>>>>
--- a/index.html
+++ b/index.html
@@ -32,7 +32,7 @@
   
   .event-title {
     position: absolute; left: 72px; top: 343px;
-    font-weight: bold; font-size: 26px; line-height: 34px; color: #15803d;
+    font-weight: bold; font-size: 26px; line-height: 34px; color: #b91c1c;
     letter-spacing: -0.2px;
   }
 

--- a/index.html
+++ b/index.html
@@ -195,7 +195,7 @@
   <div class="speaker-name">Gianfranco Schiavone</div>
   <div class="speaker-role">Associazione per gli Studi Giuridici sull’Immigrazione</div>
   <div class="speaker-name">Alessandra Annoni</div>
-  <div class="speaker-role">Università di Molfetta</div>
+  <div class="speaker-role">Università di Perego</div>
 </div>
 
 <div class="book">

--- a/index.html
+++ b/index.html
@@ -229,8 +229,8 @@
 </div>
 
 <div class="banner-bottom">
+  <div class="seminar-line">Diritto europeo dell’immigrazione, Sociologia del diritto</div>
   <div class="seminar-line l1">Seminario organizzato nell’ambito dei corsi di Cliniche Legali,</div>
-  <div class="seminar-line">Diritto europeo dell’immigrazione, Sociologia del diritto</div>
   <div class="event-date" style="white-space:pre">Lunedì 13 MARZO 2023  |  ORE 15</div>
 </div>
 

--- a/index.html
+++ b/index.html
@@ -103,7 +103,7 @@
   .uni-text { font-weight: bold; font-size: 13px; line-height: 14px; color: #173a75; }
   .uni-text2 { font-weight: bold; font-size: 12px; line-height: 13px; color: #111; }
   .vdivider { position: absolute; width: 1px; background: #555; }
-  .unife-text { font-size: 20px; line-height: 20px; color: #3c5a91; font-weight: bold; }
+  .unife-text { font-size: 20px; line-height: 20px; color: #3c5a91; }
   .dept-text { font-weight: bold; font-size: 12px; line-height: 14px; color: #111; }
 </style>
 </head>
<<<<
>>>>
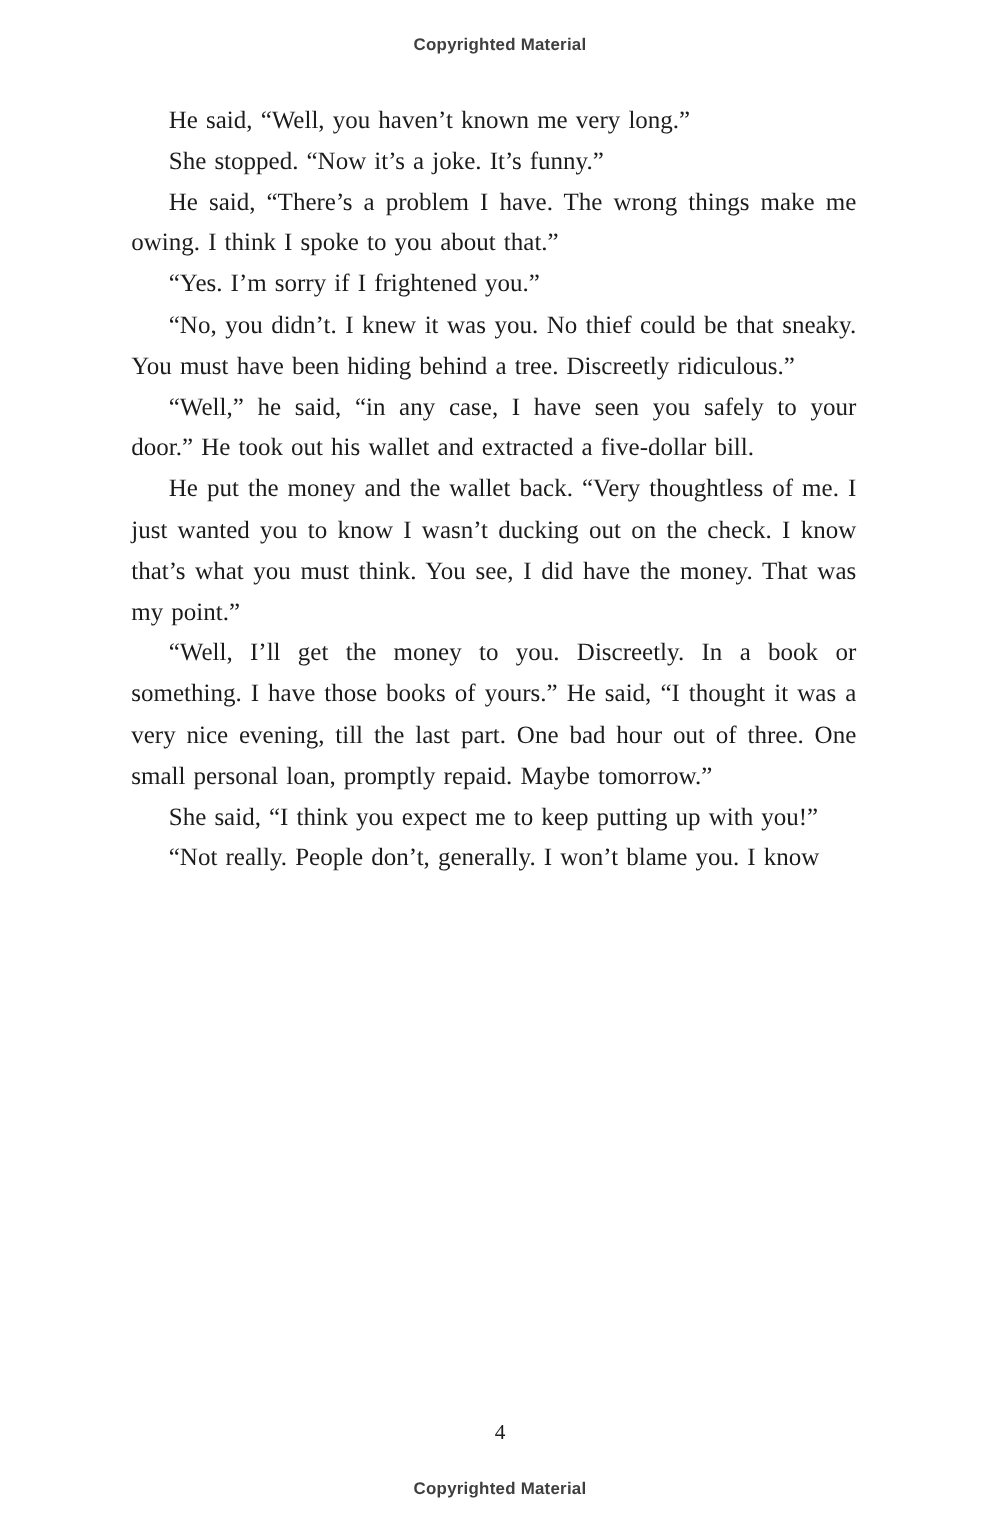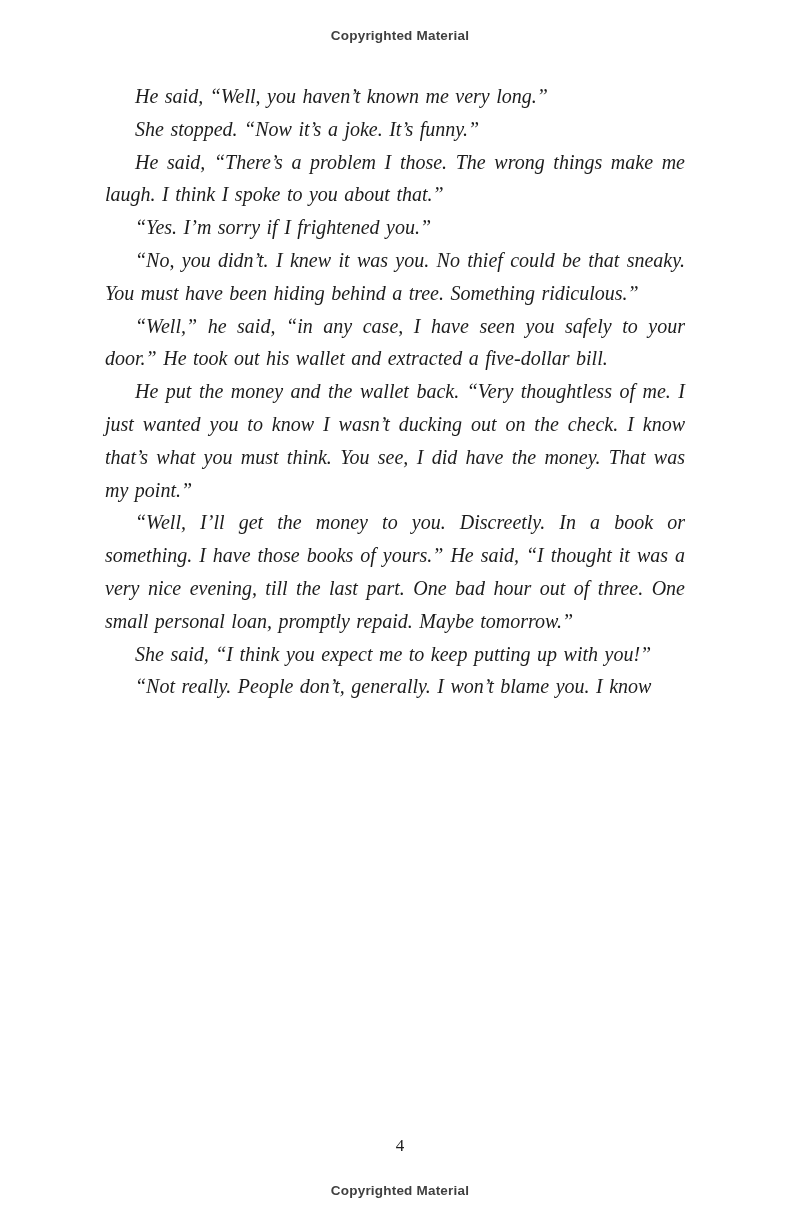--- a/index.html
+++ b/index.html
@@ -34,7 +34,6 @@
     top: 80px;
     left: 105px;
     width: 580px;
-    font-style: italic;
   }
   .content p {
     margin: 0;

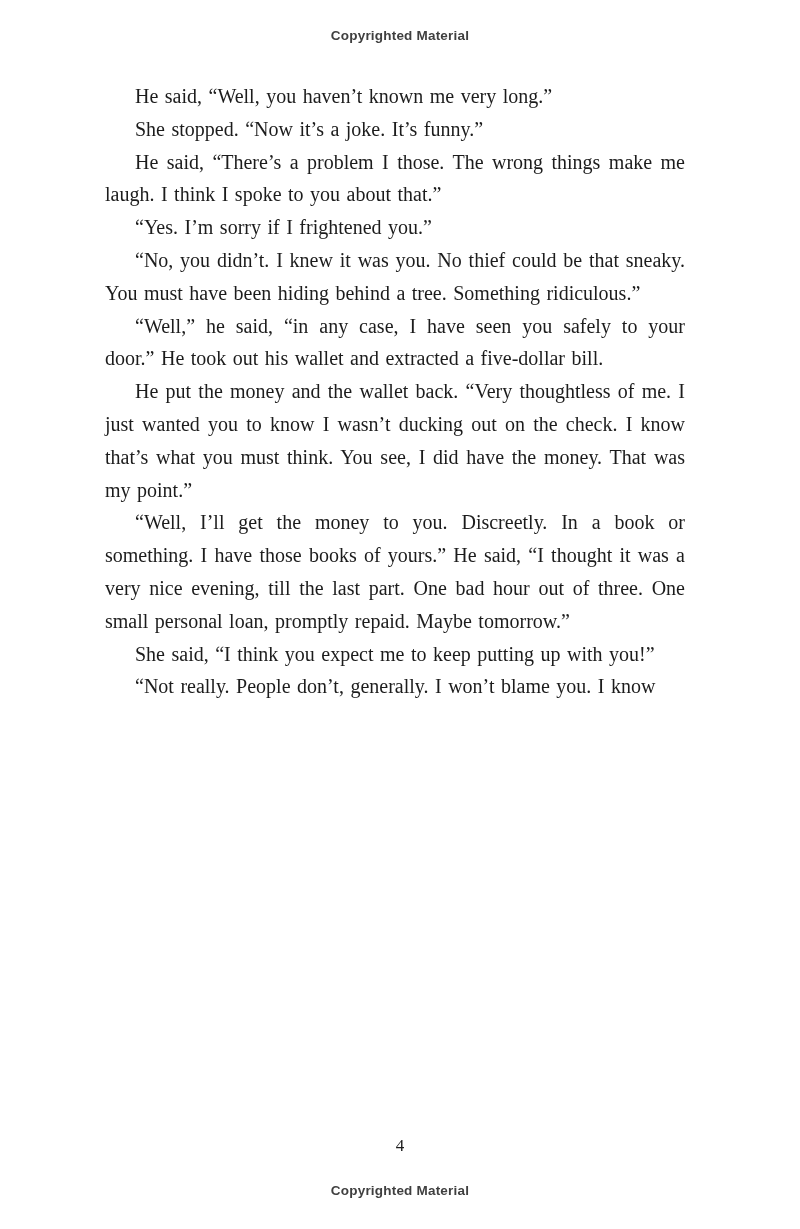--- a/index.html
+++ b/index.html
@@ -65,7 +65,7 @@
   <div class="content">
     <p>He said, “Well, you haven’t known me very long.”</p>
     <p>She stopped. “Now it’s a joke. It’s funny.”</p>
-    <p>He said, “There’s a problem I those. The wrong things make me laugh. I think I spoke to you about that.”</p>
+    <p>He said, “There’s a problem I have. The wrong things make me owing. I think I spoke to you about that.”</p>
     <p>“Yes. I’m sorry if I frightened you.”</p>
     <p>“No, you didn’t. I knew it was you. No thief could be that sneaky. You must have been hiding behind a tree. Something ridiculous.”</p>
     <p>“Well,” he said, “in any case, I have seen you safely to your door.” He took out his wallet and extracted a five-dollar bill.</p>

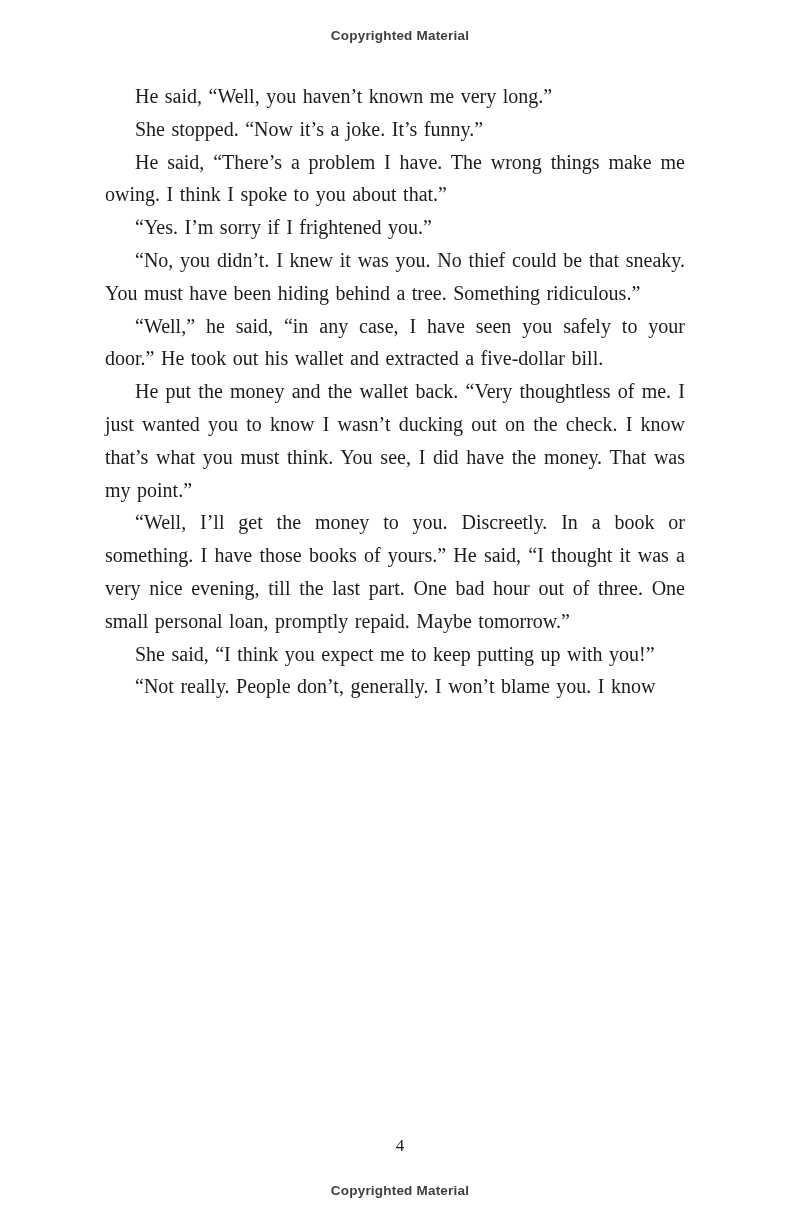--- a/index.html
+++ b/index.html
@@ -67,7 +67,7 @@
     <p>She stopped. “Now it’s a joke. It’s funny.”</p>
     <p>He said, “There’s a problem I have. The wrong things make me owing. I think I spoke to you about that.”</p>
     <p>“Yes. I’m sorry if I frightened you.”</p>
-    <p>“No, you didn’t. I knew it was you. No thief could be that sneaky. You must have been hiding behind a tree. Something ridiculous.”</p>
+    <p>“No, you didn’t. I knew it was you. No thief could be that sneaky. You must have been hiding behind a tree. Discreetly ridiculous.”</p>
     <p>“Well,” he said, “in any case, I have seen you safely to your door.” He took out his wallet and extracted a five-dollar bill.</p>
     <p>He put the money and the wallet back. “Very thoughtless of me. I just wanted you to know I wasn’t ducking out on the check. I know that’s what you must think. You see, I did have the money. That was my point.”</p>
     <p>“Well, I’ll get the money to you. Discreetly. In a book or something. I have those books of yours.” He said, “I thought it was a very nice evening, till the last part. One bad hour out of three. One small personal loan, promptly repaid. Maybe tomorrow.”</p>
<<<<
## Directions
When you reach the line holding "-65,7 +65,7 @@" in the records above, begin reproducing exactly, stop after the line holding "problem I those.", and output nothing else.

## Solution to this task
@@ -65,7 +65,7 @@
   <div class="content">
     <p>He said, “Well, you haven’t known me very long.”</p>
     <p>She stopped. “Now it’s a joke. It’s funny.”</p>
-    <p>He said, “There’s a problem I those. The wrong things make me laugh. I think I spoke to you about that.”</p>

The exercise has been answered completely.